Today, some 20 years later, Bob’s has undergone a number of changes. The Big Boy restaurant has been replaced by Shoney’s, and the slug line no longer services the Pentagon but has been replaced with two lines: one for L’Enfant Plaza and the other for the Memorial Bridge area. Furthermore, the lines themselves have moved across the street next to Long John Silver’s.

So, if Bob’s is next to Long John Silver’s, why is it still called "Bob’s"? Either out of respect for tradition, or simply because the name just stuck, the name "Bob’s" has endured the test of time.

Where Did the Word "Slug" Come From?
The term "slug" itself did not derive from the word that means mollusk, as some people think. Instead, the term appears to have originated from bus drivers as a derogatory term.

The story goes like this. Bus drivers had always been warned to be aware of counterfeit coins (also known as slugs) from people trying to pass off this fake money in the coin collection tray.

When slugging was in its infancy, commuters stood at the bus stops, waiting for a driver to pick them up.

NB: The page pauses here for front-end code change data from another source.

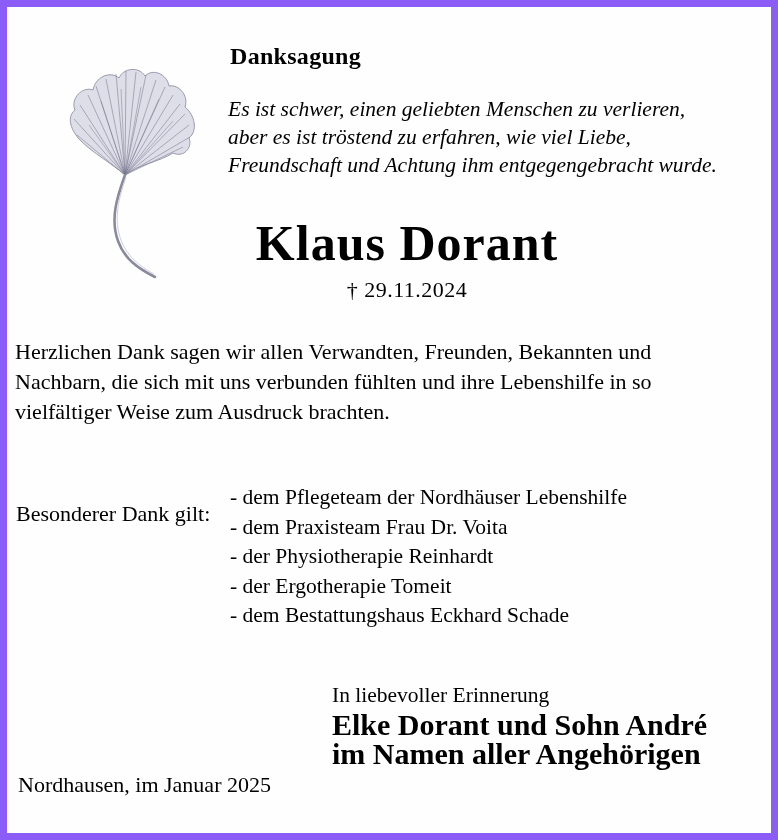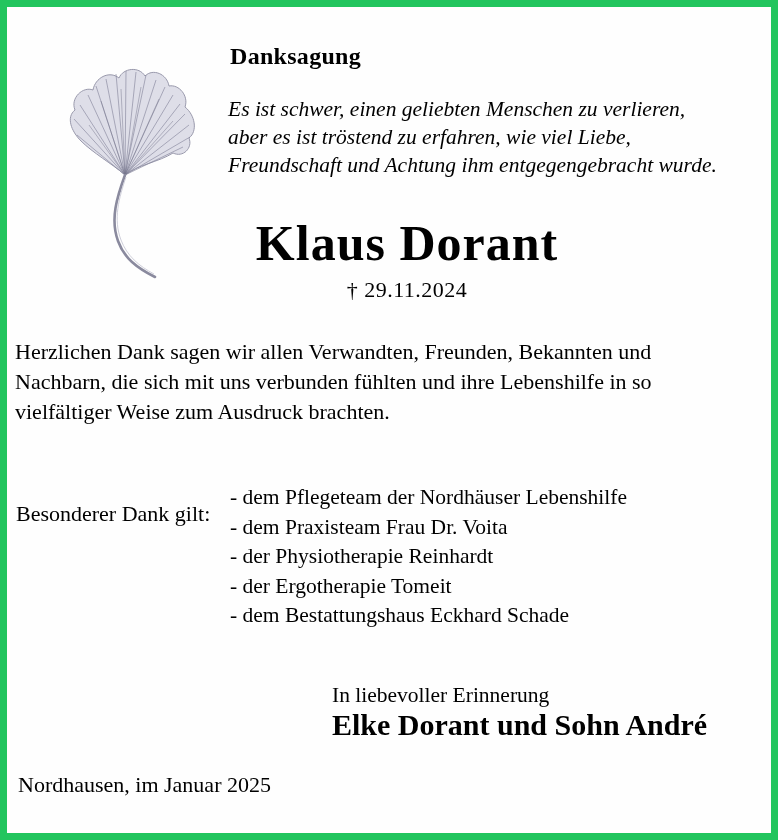--- a/index.html
+++ b/index.html
@@ -8,7 +8,7 @@
     width:778px;height:840px;
     box-sizing:border-box;
     background:#fefefe;
-    border:7px solid #22c55e;
+    border:7px solid #8b5cf6;
     overflow:hidden;
     font-family:"Liberation Serif","DejaVu Serif",serif;
     color:#000;

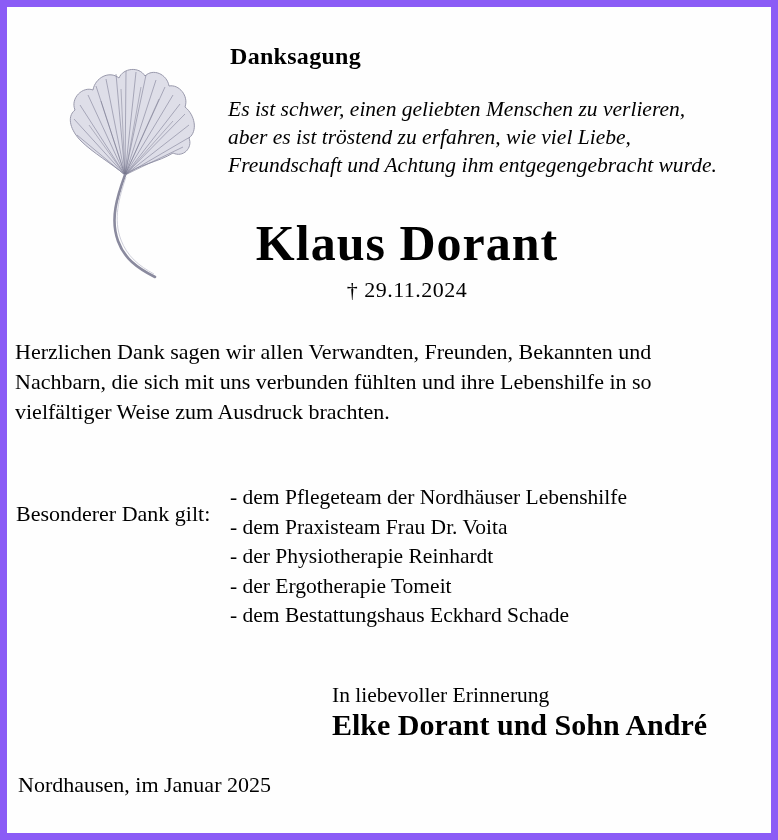--- a/index.html
+++ b/index.html
@@ -117,6 +117,7 @@
   <div class="closing">
     <div>In liebevoller Erinnerung</div>
     <div class="bold">Elke Dorant und Sohn André</div>
+    <div class="bold">im Namen aller Angehörigen</div>
   </div>
 
   <div class="footer"><span class="place">Nordhausen,</span><span> im Januar 2025</span></div>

Bus drivers, thinking these people were waiting for the bus would stop to pick up the passengers only to be waved off, frustrating many of the drivers. As this event became more and more frequent, bus drivers began recognizing the real bus riders from the fakes. Because the people weren’t really waiting for the bus, drivers began to simply call them "slugs." This definition seems to make sense because these people weren’t real bus riders or even real car poolers in the usual sense of the word. They were, just as the name implies, counterfeit riders or slugs. Hence, the term was born.

Over time, the less-attractive term "slug" has had many contenders, such as "instant car pooler," "hitchhike commuter," and "casual car pooler," but tradition has continued to outlive the newer, more politically correct terms.